[DATA FOR THIS EXERCISE Boundary: Start]

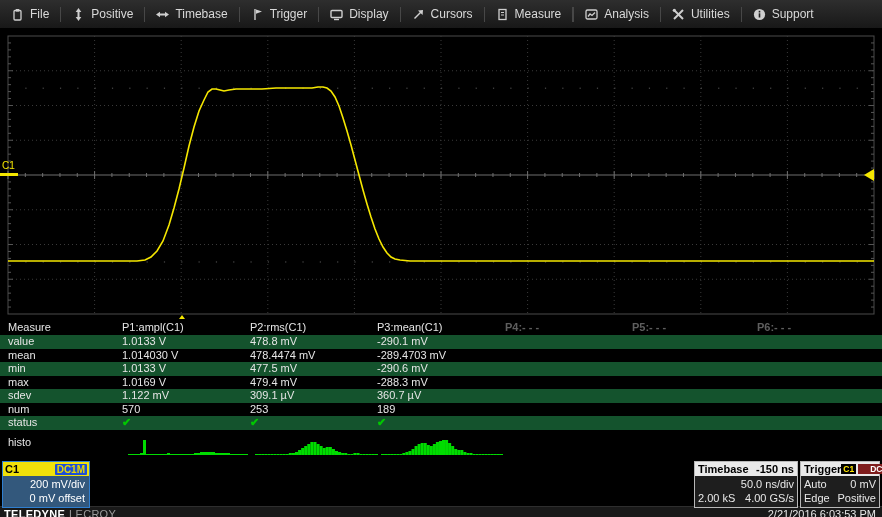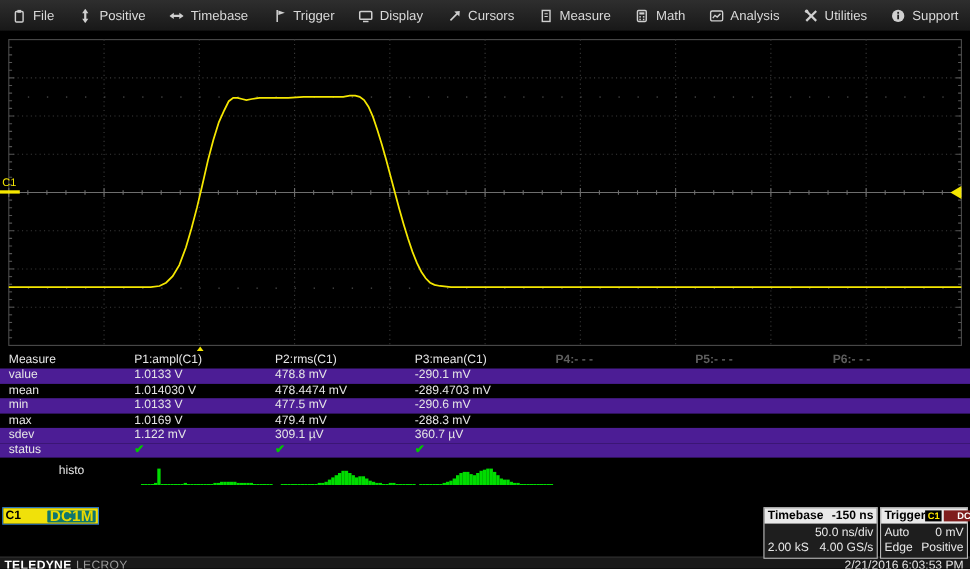--- a/index.html
+++ b/index.html
@@ -16,34 +16,34 @@
 
   
   #waveform{height:290px;position:relative;background:#000;}
   #scope-svg{position:absolute;left:0;top:0;}
 
   
   #measure-table{height:139px;padding-top:2px;font-size:11px;color:#e6e6e6;}
   .mt-row{display:grid;grid-template-columns:122px 128px 127px 128px 127px 125px 125px;
     align-items:center;height:13.5px;line-height:13.5px;}
   .mt-row.header{height:14px;}
-  .mt-row.stripe{background:#4c1d95;}
+  .mt-row.stripe{background:#14532d;}
   .mt-row > div:first-child{padding-left:8px;}
   .dimcol{color:#5e5e5e;font-weight:bold;}
   .check{color:#00c800;font-weight:bold;font-size:11px;}
-  .mt-histo{height:26px;position:relative;text-align:center;}
+  .mt-histo{height:26px;position:relative;}
   .mt-histo .histo-svg{position:absolute;bottom:1px;}
 
   
   #bottomboxes{height:46px;display:flex;align-items:flex-start;padding-top:1px;box-sizing:border-box;}
   .descbox{font-size:11px;box-sizing:border-box;}
   #channel-box{width:88px;margin-left:2px;border:1px solid #2f7fd0;}
   #channel-box .hd{height:14px;background:#f0e10a;color:#000;font-weight:bold;
     display:flex;align-items:center;justify-content:space-between;padding:0 2px;}
-  .coupling-badge{background:#0f766e;color:#e8d900;font-size:14px;font-weight:bold;
+  .coupling-badge{background:#1d4ed8;color:#e8d900;font-size:10px;font-weight:bold;
     padding:0 2px;line-height:11px;border-radius:1px;}
   #channel-box .bd{background:#33587c;color:#fff;text-align:right;padding:1px 4px 2px 0;}
   #channel-box .bd div{line-height:14px;}
 
   .graybox{border:1px solid #b8b8b8;background:#1e1e1e;color:#e8e8e8;}
   .graybox .hd{height:14px;background:#e9e9e9;color:#000;font-weight:bold;
     display:flex;align-items:center;justify-content:space-between;padding:0 3px;}
   .graybox .bd{padding:1px 3px 2px 3px;text-align:right;}
   .graybox .bd .r{display:flex;justify-content:space-between;line-height:14px;}
   #timebase-box{width:104px;margin-left:auto;}
@@ -118,31 +118,20 @@
       <div class="menu-sep"></div>
       <div class="menu-item">
         <svg width="13" height="13" viewBox="0 0 13 13">
           <rect x="3" y="1.5" width="7" height="10" fill="none" stroke="#cfcfcf" stroke-width="1.3"></rect>
           <line x1="5" y1="4.5" x2="8" y2="4.5" stroke="#cfcfcf"></line>
           <line x1="5" y1="7" x2="8" y2="7" stroke="#cfcfcf"></line>
         </svg>
         <span>Measure</span>
       </div>
       <div class="menu-sep"></div>
-      <div class="menu-item">
-        <svg width="13" height="13" viewBox="0 0 13 13">
-          <rect x="2.5" y="1.5" width="8" height="10" rx="1" fill="none" stroke="#cfcfcf" stroke-width="1.3"></rect>
-          <rect x="4.2" y="3.2" width="4.6" height="2" fill="#cfcfcf"></rect>
-          <rect x="4.2" y="6.6" width="1.4" height="1.4" fill="#cfcfcf"></rect>
-          <rect x="7.4" y="6.6" width="1.4" height="1.4" fill="#cfcfcf"></rect>
-          <rect x="4.2" y="9" width="1.4" height="1.4" fill="#cfcfcf"></rect>
-          <rect x="7.4" y="9" width="1.4" height="1.4" fill="#cfcfcf"></rect>
-        </svg>
-        <span>Math</span>
-      </div>
       <div class="menu-sep"></div>
       <div class="menu-item">
         <svg width="13" height="13" viewBox="0 0 13 13">
           <rect x="1" y="2" width="11" height="9" rx="1.5" fill="none" stroke="#cfcfcf" stroke-width="1.3"></rect>
           <polyline points="3,8.5 5,6 7,7.5 10,4.5" fill="none" stroke="#cfcfcf" stroke-width="1.3"></polyline>
         </svg>
         <span>Analysis</span>
       </div>
       <div class="menu-sep"></div>
       <div class="menu-item">
@@ -466,20 +455,29 @@
     </div>
     <div class="mt-row stripe">
       <div>sdev</div>
       <div>1.122 mV</div>
       <div>309.1 µV</div>
       <div>360.7 µV</div>
       <div></div>
         <div></div>
         <div></div>
     </div>
+    <div class="mt-row">
+      <div>num</div>
+      <div>570</div>
+      <div>253</div>
+      <div>189</div>
+      <div></div>
+        <div></div>
+        <div></div>
+    </div>
     <div class="mt-row stripe">
       <div>status</div>
       <div class="check">✔</div>
       <div class="check">✔</div>
       <div class="check">✔</div>
       <div></div>
         <div></div>
         <div></div>
     </div>
     <div class="mt-row mt-histo">
@@ -612,20 +610,24 @@
         </svg>
     </div>
   </div>
 
   <div id="bottomboxes">
     <div id="channel-box" class="descbox">
       <div class="hd">
         <span>C1</span>
         <span class="coupling-badge">DC1M</span>
       </div>
+      <div class="bd">
+        <div>200 mV/div</div>
+        <div>0 mV offset</div>
+      </div>
     </div>
 
     <div id="timebase-box" class="descbox graybox">
       <div class="hd">
         <span>Timebase</span>
         <span>-150 ns</span>
       </div>
       <div class="bd">
         <div class="r">
             <span></span>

[DATA FOR THIS EXERCISE Boundary: End]

YOUR TASK » The records above are to be retyped exactly, with every picture left out.

ANSWER TO THE PROBLEM »
--- a/index.html
+++ b/index.html
@@ -16,34 +16,34 @@
 
   
   #waveform{height:290px;position:relative;background:#000;}
   #scope-svg{position:absolute;left:0;top:0;}
 
   
   #measure-table{height:139px;padding-top:2px;font-size:11px;color:#e6e6e6;}
   .mt-row{display:grid;grid-template-columns:122px 128px 127px 128px 127px 125px 125px;
     align-items:center;height:13.5px;line-height:13.5px;}
   .mt-row.header{height:14px;}
-  .mt-row.stripe{background:#4c1d95;}
+  .mt-row.stripe{background:#14532d;}
   .mt-row > div:first-child{padding-left:8px;}
   .dimcol{color:#5e5e5e;font-weight:bold;}
   .check{color:#00c800;font-weight:bold;font-size:11px;}
-  .mt-histo{height:26px;position:relative;text-align:center;}
+  .mt-histo{height:26px;position:relative;}
   .mt-histo .histo-svg{position:absolute;bottom:1px;}
 
   
   #bottomboxes{height:46px;display:flex;align-items:flex-start;padding-top:1px;box-sizing:border-box;}
   .descbox{font-size:11px;box-sizing:border-box;}
   #channel-box{width:88px;margin-left:2px;border:1px solid #2f7fd0;}
   #channel-box .hd{height:14px;background:#f0e10a;color:#000;font-weight:bold;
     display:flex;align-items:center;justify-content:space-between;padding:0 2px;}
-  .coupling-badge{background:#0f766e;color:#e8d900;font-size:14px;font-weight:bold;
+  .coupling-badge{background:#1d4ed8;color:#e8d900;font-size:10px;font-weight:bold;
     padding:0 2px;line-height:11px;border-radius:1px;}
   #channel-box .bd{background:#33587c;color:#fff;text-align:right;padding:1px 4px 2px 0;}
   #channel-box .bd div{line-height:14px;}
 
   .graybox{border:1px solid #b8b8b8;background:#1e1e1e;color:#e8e8e8;}
   .graybox .hd{height:14px;background:#e9e9e9;color:#000;font-weight:bold;
     display:flex;align-items:center;justify-content:space-between;padding:0 3px;}
   .graybox .bd{padding:1px 3px 2px 3px;text-align:right;}
   .graybox .bd .r{display:flex;justify-content:space-between;line-height:14px;}
   #timebase-box{width:104px;margin-left:auto;}
@@ -118,31 +118,20 @@
       <div class="menu-sep"></div>
       <div class="menu-item">
         <svg width="13" height="13" viewBox="0 0 13 13">
           <rect x="3" y="1.5" width="7" height="10" fill="none" stroke="#cfcfcf" stroke-width="1.3"></rect>
           <line x1="5" y1="4.5" x2="8" y2="4.5" stroke="#cfcfcf"></line>
           <line x1="5" y1="7" x2="8" y2="7" stroke="#cfcfcf"></line>
         </svg>
         <span>Measure</span>
       </div>
       <div class="menu-sep"></div>
-      <div class="menu-item">
-        <svg width="13" height="13" viewBox="0 0 13 13">
-          <rect x="2.5" y="1.5" width="8" height="10" rx="1" fill="none" stroke="#cfcfcf" stroke-width="1.3"></rect>
-          <rect x="4.2" y="3.2" width="4.6" height="2" fill="#cfcfcf"></rect>
-          <rect x="4.2" y="6.6" width="1.4" height="1.4" fill="#cfcfcf"></rect>
-          <rect x="7.4" y="6.6" width="1.4" height="1.4" fill="#cfcfcf"></rect>
-          <rect x="4.2" y="9" width="1.4" height="1.4" fill="#cfcfcf"></rect>
-          <rect x="7.4" y="9" width="1.4" height="1.4" fill="#cfcfcf"></rect>
-        </svg>
-        <span>Math</span>
-      </div>
       <div class="menu-sep"></div>
       <div class="menu-item">
         <svg width="13" height="13" viewBox="0 0 13 13">
           <rect x="1" y="2" width="11" height="9" rx="1.5" fill="none" stroke="#cfcfcf" stroke-width="1.3"></rect>
           <polyline points="3,8.5 5,6 7,7.5 10,4.5" fill="none" stroke="#cfcfcf" stroke-width="1.3"></polyline>
         </svg>
         <span>Analysis</span>
       </div>
       <div class="menu-sep"></div>
       <div class="menu-item">
@@ -466,20 +455,29 @@
     </div>
     <div class="mt-row stripe">
       <div>sdev</div>
       <div>1.122 mV</div>
       <div>309.1 µV</div>
       <div>360.7 µV</div>
       <div></div>
         <div></div>
         <div></div>
     </div>
+    <div class="mt-row">
+      <div>num</div>
+      <div>570</div>
+      <div>253</div>
+      <div>189</div>
+      <div></div>
+        <div></div>
+        <div></div>
+    </div>
     <div class="mt-row stripe">
       <div>status</div>
       <div class="check">✔</div>
       <div class="check">✔</div>
       <div class="check">✔</div>
       <div></div>
         <div></div>
         <div></div>
     </div>
     <div class="mt-row mt-histo">
@@ -612,20 +610,24 @@
         </svg>
     </div>
   </div>
 
   <div id="bottomboxes">
     <div id="channel-box" class="descbox">
       <div class="hd">
         <span>C1</span>
         <span class="coupling-badge">DC1M</span>
       </div>
+      <div class="bd">
+        <div>200 mV/div</div>
+        <div>0 mV offset</div>
+      </div>
     </div>
 
     <div id="timebase-box" class="descbox graybox">
       <div class="hd">
         <span>Timebase</span>
         <span>-150 ns</span>
       </div>
       <div class="bd">
         <div class="r">
             <span></span>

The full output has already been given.